Макс медленно переводил взгляд с одного лица на другое. В этом был смысл: чувства присутствующие испытывали настолько противоречивые и в настолько большом количестве, что разобраться в их мешанине благодаря недавно открывшемуся «радару» возможным не представлялось. Говорить с Захарией в подобной манере было попросту не принято. Сам парень с резким высказыванием Тита был во многом согласен, пусть и не совсем так, как, наверное, того хотел бы сам Остари: людей, желающих без вазелина залезть в горлышко бутылки, всегда было гораздо меньше, чем покорно плывущих по течению, и не у всех хватало решимости вступать в конфликт с сильными мира сего – во все времена. Во всех измерениях. Ещё меньшее количество видело в этом смысл в принципе. Так стоило ли удивляться, что пожилой и явно крепко укоренившийся в своей позиции бывший священник предпринимал все доступные ему попытки отговорить от эксцентричной затеи сомневающееся большинство?
Реакция может быть любой. Вспылит ли? Начнёт ли язвить? Или примет? Но уж точно не отступит.
Чародей молча сосал трубку. Всё то время, пока Тит делился своим мнением с аудиторией, его агитационный спич Захария слушал внимательно и столь же внимательно смотрел строго в переносицу. Но стоило в дело вступить Бастику – щеголеватый лавочник бесстрашно возмутился неуважением, оказанным магистру подобными выражениями, – колдун опустил взгляд, улыбнулся загадочно и снова спрятал глаза за ресницами.
– Не вмешивайтесь, молодой человек, – сверкнул глазами Тит, – Сейчас не о вас речь ведётся.
– Я не стану эскалировать этот конфликт только из уважения к остальным членам совета, – Шантри даже скалился как-то в полсилы, словно старался избежать раннего появления мимических морщин на светящейся здоровьем коже. – Но ваше поведение недостойно, и это я говорю вам в лицо. Как можно позволять себе?..
– Господа, прошу не превращать совещание в балаган, – вновь вынужден был вмешаться Соллер. – Господин магистр, вам есть что сказать господину Остари?
– Разумеется, – Захария вновь закурил, выдохнул столп дыма в потолок, запрокинув при этом голову, и по-кошачьи уютно лёг глубже в кресло. – Но оспаривать данную мне характеристику я, конечно же, не стану.
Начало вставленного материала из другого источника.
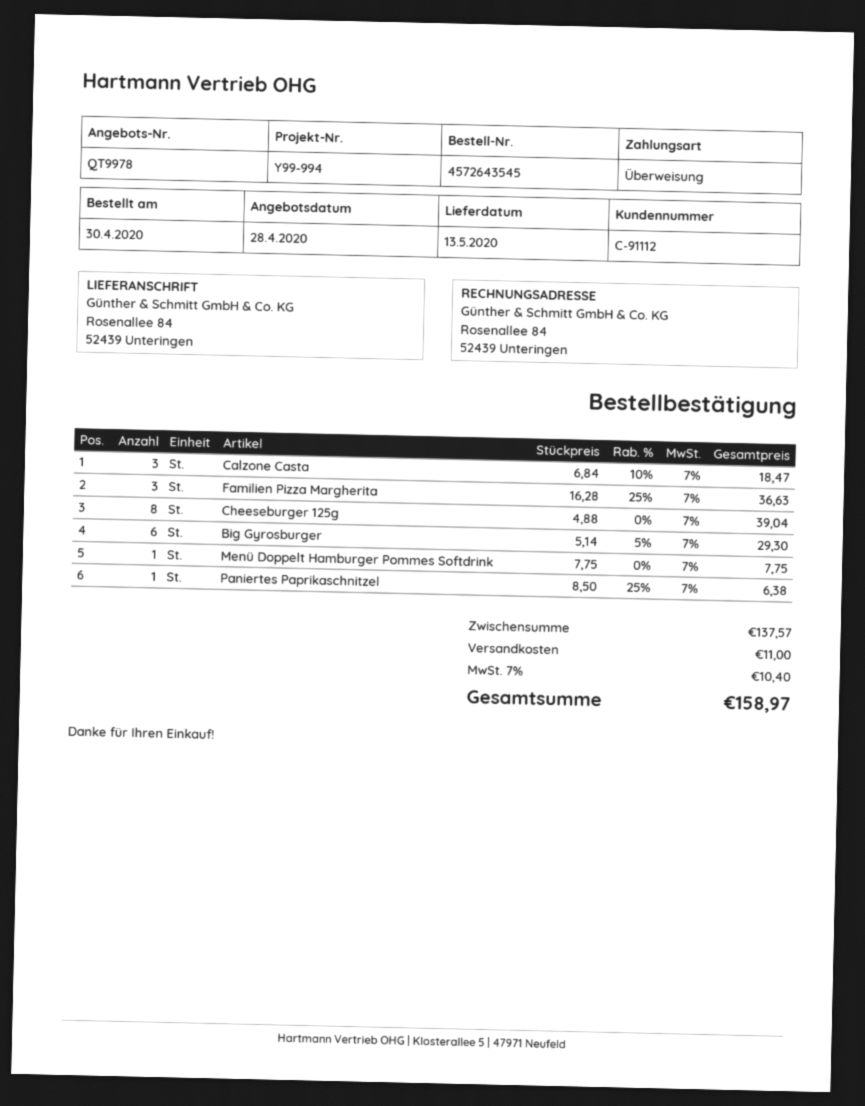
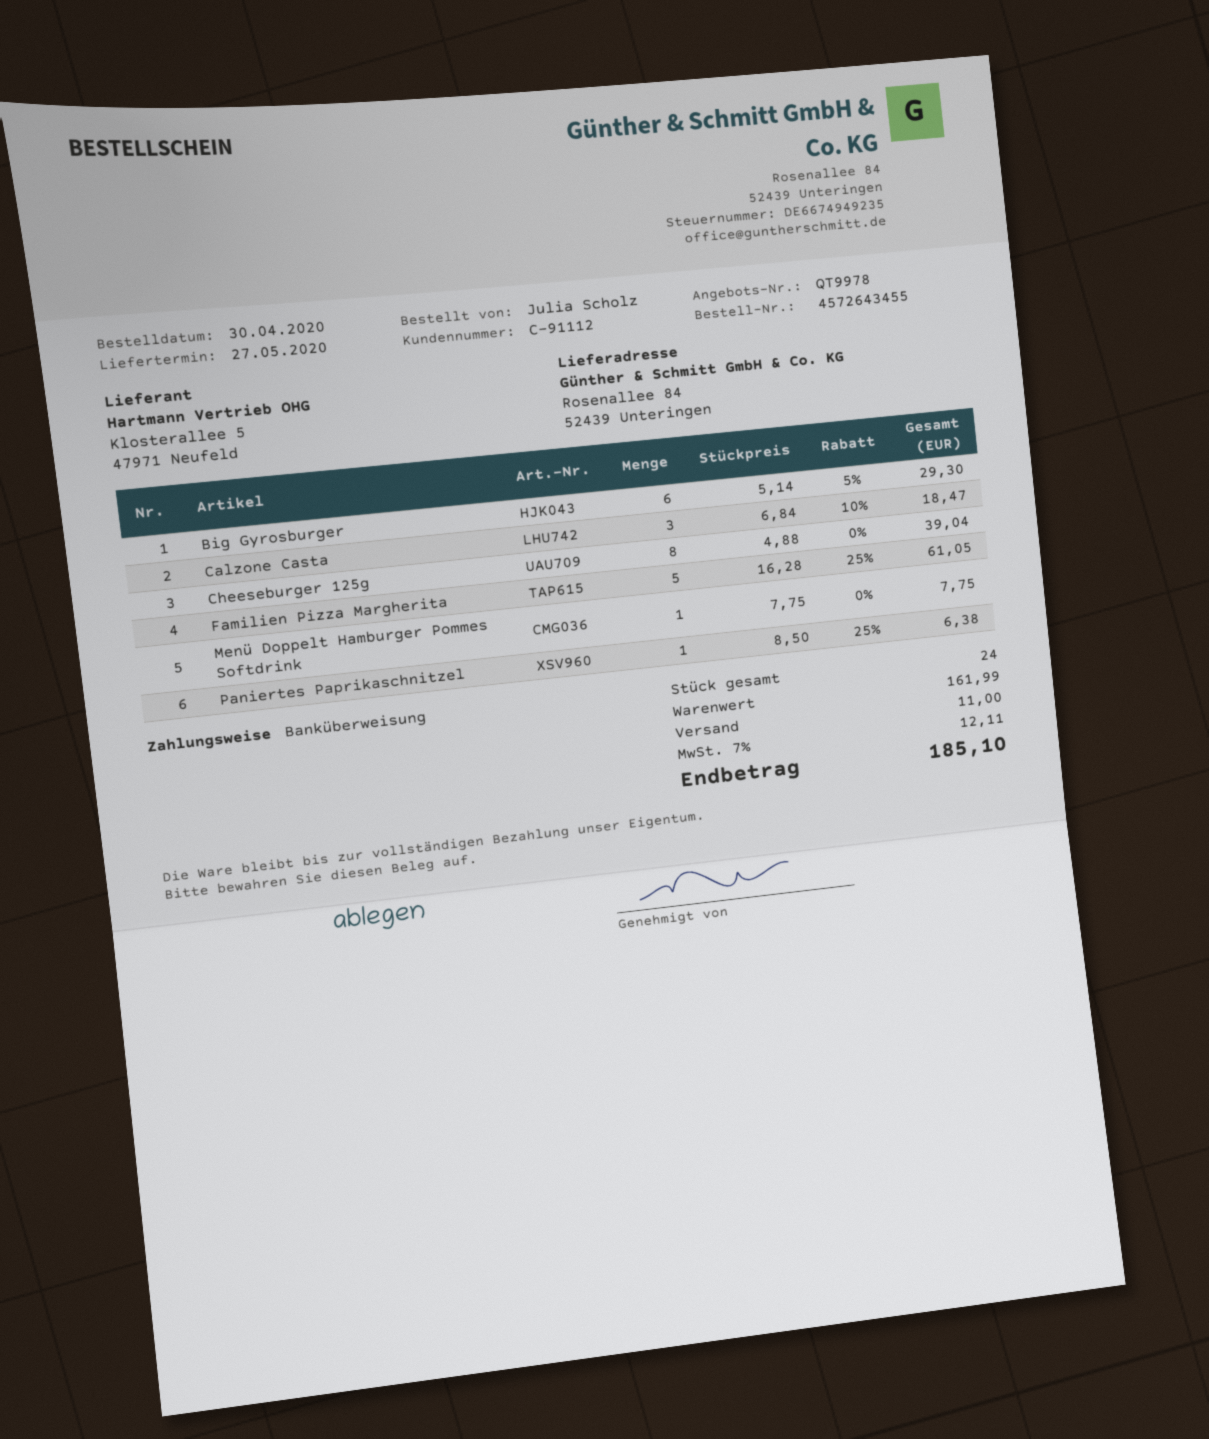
order number: 4572643545 -> 4572643455
delivery date: 2020-05-13 -> 2020-05-27
Familien Pizza Margherita: 3 x 16.28 - 25% = 36.63 -> 5 x 16.28 - 25% = 61.05
subtotal: 137.57 -> 161.99
tax: 7% = 10.40 -> 7% = 12.11
total: 158.97 -> 185.10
– Я не хотел давать вам характерис…
– В свою очередь, вынужден напомнить, – улыбка стала чуточку шире, из-за губ сверкнули жемчужный частокол клыков, – Что мне совершенно не обязательно защищать интересы Хошо в роли члена совета гильдии.
Уточнить, что конкретно под этим подразумевалось, никто не успел. Многие были попросту рады, что их непредсказуемый коллега не отреагировал на жёсткость локальным апокалипсисом, и решили набраться терпения – несмотря на необходимость делать драматические паузы, чародей обычно говорил по существу.
– Как королевский следователь – независимое должностное лицо – я не только обязан провести расследование действий Хошо, но и вынести на этой почве соответствующий вердикт, понимаете?
Тит понял первым. Потом, один за другим, дошло до остальных.
– Ты собираешься выступить в защиту Хошо как следователь, а не как представитель гильдии, – проворчал Ракхани, – А «Пакту» останется только подтвердить твои слова доказательствами непричастности к его преступлениям?
– В общем и целом, да.
– Значит, сунешь в костёр только свою голову?
– И рад бы был отказаться, но что-то я не вижу других добровольцев, – колдун хохотнул, не вкладывая в интонацию ни тени издёвки, но шпильку в свой адрес прочувствовали все. – Но уважаемый Тит верно напомнил: у меня много опыта в конфронтации с властью, и вряд ли лично я доверил бы этот процесс кому-то из присутствующих.
– Я не хотел вас оскорбить, господин ма…
– Как бы то ни было, при таком раскладе побеждают все: Хошо не отправят на эшафот, «Пакт» укрепит своё влияние на рынке и продемонстрирует способность отстоять права своих партнёров даже перед короной, члены совета при этом де-юре палец о палец не ударят, а я от души повеселюсь. И что самое главное: если мы преуспеем, гильдия окажется в наиболее выигрышном положении, чем когда-либо. «Во время допроса мне стало очевидно, что Атталь-Ромари – жертва обмана и чужих махинаций, удачно подвернувшаяся истинным преступникам под руку. Не более и не менее того». По крайней мере, такой версии я рекомендую придерживаться всем остальным до полного выяснения обстоятельств.
– Напоминаю: он покушался на жизнь мадам Ровен, – скептично поджал губы Соллер. – Вы уверены, что успеете доказать свои слова прежде, чем разъярённый конгресс распорядится снять вас с должности королевского следователя?
– Если предоставлю доказательства, – к великому облегчению Макса улыбка наконец мягко сошла с лица чародея. – И вы все мне в этом, разумеется, поможете. Не так ли?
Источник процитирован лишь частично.